A business lawyer can also work with you, your accountant, and your financial and insurance advisors to help you select the most advantageous structure for your transaction. Where appropriate, a business lawyer can also prepare a confidentiality agreement for you to use prior to engaging in discussions with a potential seller. This is especially important where the buyer has confidential or sensitive information that it might need to disclose to the potential seller as part of the deal discussions.
In some cases, a buyer will start discussing a deal with a potential seller prior to discussing the deal with their own advisors. Some buyers will even execute a letter of intent or memorandum of understanding without first consulting a business lawyer. They often believe (sometimes incorrectly) that the document will not be binding.
So, if you are thinking about buying a business, consult with a business lawyer first. The structure for buying a business can take many forms, each of which brings its own set of issues. A structure proposed by a seller and agreed to by a buyer “in principle” during early discussions might be the wrong structure for legal, tax or other reasons.

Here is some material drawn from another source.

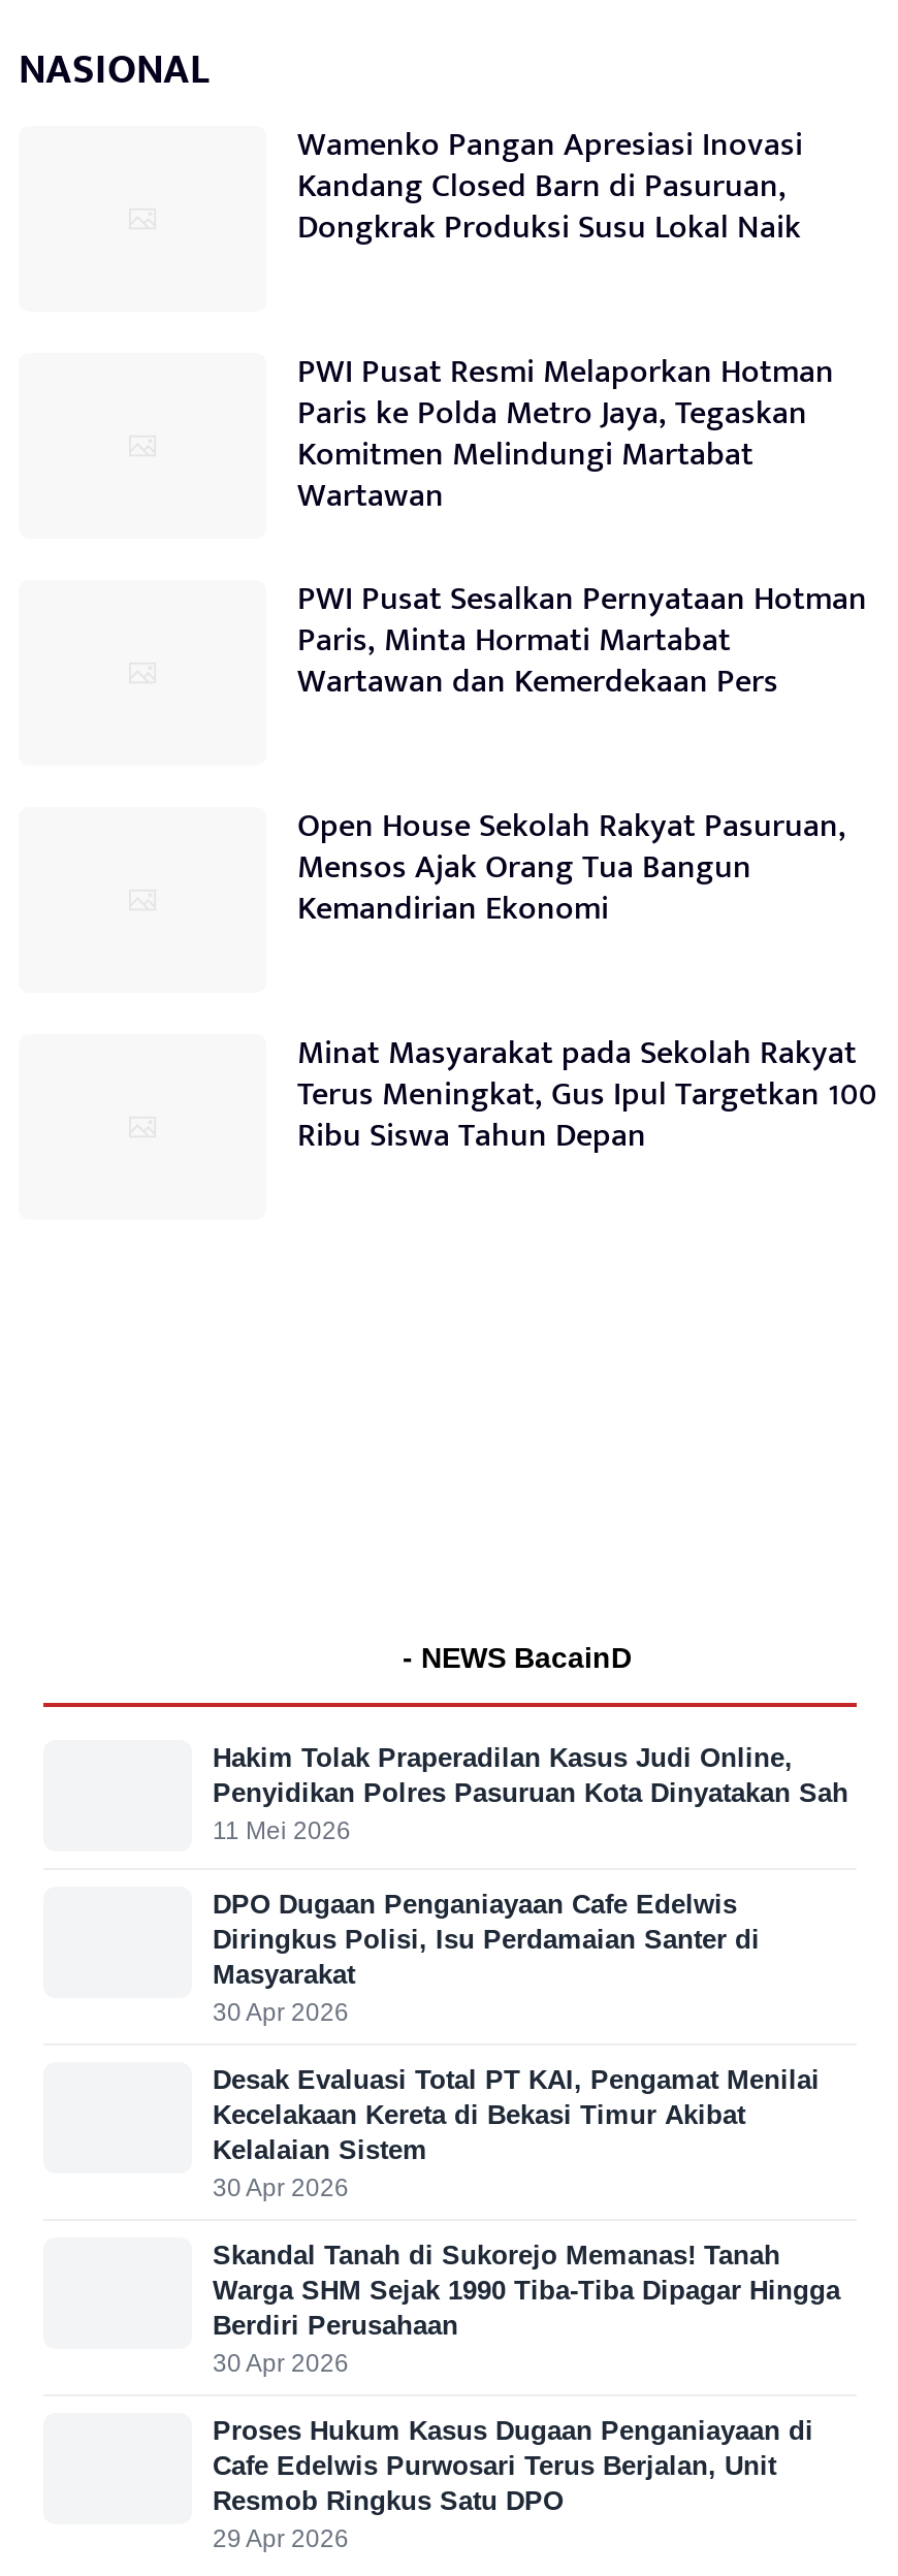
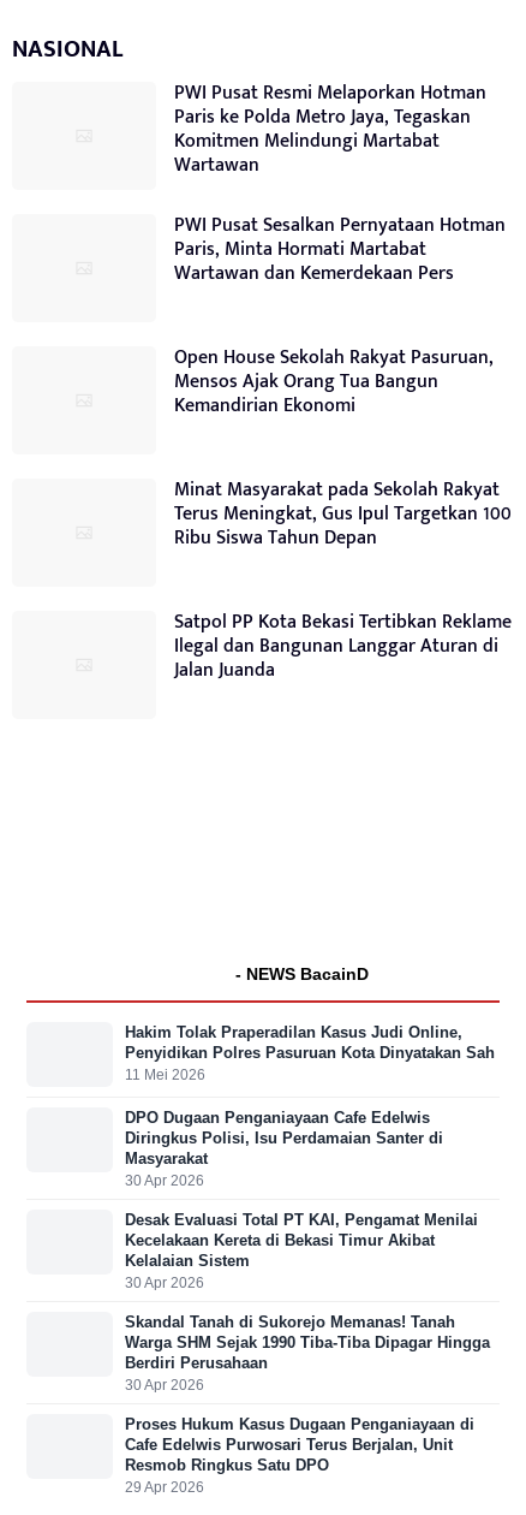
[297,119,803,257] Wamenko Pangan Apresiasi Inovasi | Kandang Closed Barn di Pasuruan, | Dongkrak Produksi Susu Lokal Naik -> none
moved [297,346,877,1165] -> [174,78,512,555]: PWI Pusat Resmi Melaporkan Hotman | Paris ke Polda Metro Jaya, Tegaskan | Komitmen Melindungi Martabat | ... | Terus Meningkat, Gus Ipul Targetkan 100 | Ribu Siswa Tahun Depan
none -> [174,607,512,687] Satpol PP Kota Bekasi Tertibkan Reklame | Ilegal dan Bangunan Langgar Aturan di | Jalan Juanda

Preliminary Identification of Potential Issues when Buying a Business
A business lawyer can help identify potentially problematic issues before a buyer begins a formal due diligence process. In some cases, a little digging before the process starts can help pinpoint some key issues that will have to discussed by the parties and addressed in a transaction. These could involve any loans or credit lines the seller has in place, its lease with its landlord and agreements with its key employees and suppliers. In many cases, third party consents may be needed to close the transaction as well as approval by the equity-holders of the seller.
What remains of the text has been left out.